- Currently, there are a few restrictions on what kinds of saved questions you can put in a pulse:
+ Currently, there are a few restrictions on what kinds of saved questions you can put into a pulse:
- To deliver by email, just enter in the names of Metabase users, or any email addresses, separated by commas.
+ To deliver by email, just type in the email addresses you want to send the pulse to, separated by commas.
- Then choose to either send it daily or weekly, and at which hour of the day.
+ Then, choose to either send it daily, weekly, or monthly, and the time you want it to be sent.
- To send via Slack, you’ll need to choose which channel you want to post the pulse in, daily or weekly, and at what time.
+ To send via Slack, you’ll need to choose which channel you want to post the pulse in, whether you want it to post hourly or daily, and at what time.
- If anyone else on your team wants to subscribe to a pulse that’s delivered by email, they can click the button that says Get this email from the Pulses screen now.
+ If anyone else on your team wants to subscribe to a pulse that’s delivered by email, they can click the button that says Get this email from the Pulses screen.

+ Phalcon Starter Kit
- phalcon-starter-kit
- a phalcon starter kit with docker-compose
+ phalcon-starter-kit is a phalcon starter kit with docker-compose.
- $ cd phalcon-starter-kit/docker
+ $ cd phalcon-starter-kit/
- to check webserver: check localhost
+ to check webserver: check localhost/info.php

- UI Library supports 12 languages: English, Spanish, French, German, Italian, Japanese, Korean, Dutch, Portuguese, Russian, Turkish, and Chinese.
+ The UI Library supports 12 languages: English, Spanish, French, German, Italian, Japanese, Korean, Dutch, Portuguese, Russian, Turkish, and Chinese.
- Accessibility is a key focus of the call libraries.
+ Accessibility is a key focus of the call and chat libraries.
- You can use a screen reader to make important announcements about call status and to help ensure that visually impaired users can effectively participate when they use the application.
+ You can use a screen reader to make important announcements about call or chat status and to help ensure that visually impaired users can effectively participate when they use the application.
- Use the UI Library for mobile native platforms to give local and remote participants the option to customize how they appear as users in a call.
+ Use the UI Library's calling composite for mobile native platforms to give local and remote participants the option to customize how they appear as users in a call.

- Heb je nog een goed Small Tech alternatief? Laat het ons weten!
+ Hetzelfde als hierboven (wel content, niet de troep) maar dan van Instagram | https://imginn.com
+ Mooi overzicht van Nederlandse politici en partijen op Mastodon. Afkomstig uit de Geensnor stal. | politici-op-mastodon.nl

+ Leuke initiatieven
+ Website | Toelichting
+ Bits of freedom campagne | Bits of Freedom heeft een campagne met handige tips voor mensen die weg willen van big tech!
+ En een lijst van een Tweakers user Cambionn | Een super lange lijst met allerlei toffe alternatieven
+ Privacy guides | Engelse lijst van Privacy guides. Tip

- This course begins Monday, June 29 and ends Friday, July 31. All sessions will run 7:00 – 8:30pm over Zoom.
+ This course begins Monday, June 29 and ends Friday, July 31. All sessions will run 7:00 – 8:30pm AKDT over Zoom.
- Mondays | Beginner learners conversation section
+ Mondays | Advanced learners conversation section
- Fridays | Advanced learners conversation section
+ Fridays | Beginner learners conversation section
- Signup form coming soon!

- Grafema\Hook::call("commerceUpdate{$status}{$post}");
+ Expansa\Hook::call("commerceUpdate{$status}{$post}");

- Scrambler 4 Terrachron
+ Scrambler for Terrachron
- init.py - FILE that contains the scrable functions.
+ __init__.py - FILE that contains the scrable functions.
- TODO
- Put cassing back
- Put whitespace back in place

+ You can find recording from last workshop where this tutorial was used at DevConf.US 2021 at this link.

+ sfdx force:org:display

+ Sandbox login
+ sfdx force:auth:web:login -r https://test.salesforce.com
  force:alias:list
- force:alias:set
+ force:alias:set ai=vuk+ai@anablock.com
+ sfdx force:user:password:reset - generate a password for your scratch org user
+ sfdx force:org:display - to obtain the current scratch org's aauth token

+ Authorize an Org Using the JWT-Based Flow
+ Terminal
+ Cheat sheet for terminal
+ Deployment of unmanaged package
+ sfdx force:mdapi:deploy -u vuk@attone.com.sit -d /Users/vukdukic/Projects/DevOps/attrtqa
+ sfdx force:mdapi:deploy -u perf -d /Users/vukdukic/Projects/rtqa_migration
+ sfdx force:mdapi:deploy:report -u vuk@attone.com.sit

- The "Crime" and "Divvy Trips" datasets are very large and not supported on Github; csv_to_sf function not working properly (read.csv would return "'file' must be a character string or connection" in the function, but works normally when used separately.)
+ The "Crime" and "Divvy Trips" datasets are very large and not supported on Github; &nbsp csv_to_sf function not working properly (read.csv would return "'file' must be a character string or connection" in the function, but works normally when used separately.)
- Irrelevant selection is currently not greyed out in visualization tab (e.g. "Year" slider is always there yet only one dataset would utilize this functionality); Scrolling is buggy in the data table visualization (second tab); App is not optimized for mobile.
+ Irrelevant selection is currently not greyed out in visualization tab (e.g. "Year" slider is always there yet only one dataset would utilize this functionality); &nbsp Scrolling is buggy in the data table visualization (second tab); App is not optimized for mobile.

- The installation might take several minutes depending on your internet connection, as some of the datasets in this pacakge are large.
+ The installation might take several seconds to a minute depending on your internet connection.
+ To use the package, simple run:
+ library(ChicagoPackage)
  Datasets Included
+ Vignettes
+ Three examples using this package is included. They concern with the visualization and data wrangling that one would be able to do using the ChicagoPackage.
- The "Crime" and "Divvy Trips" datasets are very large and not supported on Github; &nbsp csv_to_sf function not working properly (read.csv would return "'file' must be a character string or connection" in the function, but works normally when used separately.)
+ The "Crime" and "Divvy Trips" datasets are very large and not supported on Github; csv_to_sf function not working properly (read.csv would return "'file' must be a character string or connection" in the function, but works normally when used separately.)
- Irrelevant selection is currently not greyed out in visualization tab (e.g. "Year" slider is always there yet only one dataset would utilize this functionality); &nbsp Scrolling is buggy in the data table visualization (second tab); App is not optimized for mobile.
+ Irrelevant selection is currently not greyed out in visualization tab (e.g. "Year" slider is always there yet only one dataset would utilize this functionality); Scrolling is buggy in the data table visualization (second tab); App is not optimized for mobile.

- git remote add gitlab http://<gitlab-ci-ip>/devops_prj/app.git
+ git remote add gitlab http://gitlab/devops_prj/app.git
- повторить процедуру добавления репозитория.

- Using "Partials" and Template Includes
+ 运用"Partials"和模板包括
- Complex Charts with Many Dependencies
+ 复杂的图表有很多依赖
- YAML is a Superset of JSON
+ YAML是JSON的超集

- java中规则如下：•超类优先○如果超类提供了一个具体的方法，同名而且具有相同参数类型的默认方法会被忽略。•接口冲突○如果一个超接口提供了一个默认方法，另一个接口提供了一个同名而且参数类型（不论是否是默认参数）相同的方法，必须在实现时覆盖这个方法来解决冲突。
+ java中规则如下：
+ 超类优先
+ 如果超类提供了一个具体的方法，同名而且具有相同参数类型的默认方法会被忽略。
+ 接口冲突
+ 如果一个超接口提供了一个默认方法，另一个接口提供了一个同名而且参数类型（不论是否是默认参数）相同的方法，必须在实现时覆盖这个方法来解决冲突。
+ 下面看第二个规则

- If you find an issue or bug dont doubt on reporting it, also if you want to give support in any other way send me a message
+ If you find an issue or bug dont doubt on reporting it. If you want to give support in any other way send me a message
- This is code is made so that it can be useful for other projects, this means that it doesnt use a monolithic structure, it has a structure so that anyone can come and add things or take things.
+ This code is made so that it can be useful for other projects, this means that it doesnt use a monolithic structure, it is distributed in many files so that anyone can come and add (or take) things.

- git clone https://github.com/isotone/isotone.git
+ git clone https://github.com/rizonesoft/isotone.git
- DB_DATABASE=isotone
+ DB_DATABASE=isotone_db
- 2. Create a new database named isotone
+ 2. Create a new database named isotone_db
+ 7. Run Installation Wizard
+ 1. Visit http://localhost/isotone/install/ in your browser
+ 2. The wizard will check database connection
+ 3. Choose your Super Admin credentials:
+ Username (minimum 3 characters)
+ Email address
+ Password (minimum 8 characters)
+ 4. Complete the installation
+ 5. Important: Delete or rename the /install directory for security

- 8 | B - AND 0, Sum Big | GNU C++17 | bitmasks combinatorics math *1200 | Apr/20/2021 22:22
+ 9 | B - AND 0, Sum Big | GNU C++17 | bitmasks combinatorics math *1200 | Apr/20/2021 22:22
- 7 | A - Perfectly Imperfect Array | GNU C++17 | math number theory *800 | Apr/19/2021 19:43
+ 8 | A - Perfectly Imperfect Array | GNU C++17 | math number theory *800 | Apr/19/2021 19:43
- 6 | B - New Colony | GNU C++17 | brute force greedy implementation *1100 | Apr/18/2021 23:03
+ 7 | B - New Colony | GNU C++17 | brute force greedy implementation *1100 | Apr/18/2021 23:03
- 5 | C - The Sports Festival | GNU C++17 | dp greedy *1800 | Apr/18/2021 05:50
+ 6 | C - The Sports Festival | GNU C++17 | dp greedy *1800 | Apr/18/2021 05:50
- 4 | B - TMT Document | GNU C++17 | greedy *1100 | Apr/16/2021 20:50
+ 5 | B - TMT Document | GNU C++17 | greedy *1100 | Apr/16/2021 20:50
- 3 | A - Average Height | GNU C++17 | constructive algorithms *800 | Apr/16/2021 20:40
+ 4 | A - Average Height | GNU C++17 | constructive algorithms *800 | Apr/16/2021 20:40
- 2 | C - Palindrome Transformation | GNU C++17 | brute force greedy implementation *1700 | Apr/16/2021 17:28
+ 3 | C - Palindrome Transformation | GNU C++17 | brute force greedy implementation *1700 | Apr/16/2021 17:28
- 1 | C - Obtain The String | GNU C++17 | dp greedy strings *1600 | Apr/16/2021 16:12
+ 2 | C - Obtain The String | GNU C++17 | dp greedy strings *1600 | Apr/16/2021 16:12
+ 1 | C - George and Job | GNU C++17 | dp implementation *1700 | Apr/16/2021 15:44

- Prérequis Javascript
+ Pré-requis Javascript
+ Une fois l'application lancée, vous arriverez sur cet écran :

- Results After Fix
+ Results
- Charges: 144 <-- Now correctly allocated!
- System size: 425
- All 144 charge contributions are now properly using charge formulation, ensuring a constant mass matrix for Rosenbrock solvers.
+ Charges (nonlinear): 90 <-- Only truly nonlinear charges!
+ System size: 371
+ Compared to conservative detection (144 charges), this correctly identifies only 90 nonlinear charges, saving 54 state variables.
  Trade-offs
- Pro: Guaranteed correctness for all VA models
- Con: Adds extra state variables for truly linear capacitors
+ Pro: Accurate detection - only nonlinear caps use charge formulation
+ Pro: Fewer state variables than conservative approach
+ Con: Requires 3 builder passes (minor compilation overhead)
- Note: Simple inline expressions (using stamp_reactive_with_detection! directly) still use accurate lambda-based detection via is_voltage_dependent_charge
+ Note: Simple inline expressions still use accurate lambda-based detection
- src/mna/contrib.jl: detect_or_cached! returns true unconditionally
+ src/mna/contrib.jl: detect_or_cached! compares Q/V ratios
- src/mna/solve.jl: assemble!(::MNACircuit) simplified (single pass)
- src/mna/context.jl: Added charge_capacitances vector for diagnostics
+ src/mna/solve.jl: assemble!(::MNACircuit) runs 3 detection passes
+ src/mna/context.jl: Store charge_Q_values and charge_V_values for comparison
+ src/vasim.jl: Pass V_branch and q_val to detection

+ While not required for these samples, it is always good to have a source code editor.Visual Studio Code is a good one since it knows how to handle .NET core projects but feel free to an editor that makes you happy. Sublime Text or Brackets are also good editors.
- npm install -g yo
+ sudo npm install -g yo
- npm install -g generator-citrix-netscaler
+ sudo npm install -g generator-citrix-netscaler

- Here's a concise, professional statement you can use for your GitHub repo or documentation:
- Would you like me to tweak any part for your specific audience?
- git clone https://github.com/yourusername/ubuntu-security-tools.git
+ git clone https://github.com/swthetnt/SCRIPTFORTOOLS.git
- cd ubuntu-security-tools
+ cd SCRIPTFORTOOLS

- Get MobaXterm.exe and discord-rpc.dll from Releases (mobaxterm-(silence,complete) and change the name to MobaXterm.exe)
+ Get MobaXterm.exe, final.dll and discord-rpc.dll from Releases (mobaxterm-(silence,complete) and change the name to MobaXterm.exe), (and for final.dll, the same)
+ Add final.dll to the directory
──────
| Action item |
What you return must be the lines above that run from the line with "and chat libraries." to the line with "Website | Toelichting", inclusive, each copied exactly.

| Exercise solution |
+ Accessibility is a key focus of the call and chat libraries.
- You can use a screen reader to make important announcements about call status and to help ensure that visually impaired users can effectively participate when they use the application.
+ You can use a screen reader to make important announcements about call or chat status and to help ensure that visually impaired users can effectively participate when they use the application.
- Use the UI Library for mobile native platforms to give local and remote participants the option to customize how they appear as users in a call.
+ Use the UI Library's calling composite for mobile native platforms to give local and remote participants the option to customize how they appear as users in a call.

- Heb je nog een goed Small Tech alternatief? Laat het ons weten!
+ Hetzelfde als hierboven (wel content, niet de troep) maar dan van Instagram | https://imginn.com
+ Mooi overzicht van Nederlandse politici en partijen op Mastodon. Afkomstig uit de Geensnor stal. | politici-op-mastodon.nl

+ Leuke initiatieven
+ Website | Toelichting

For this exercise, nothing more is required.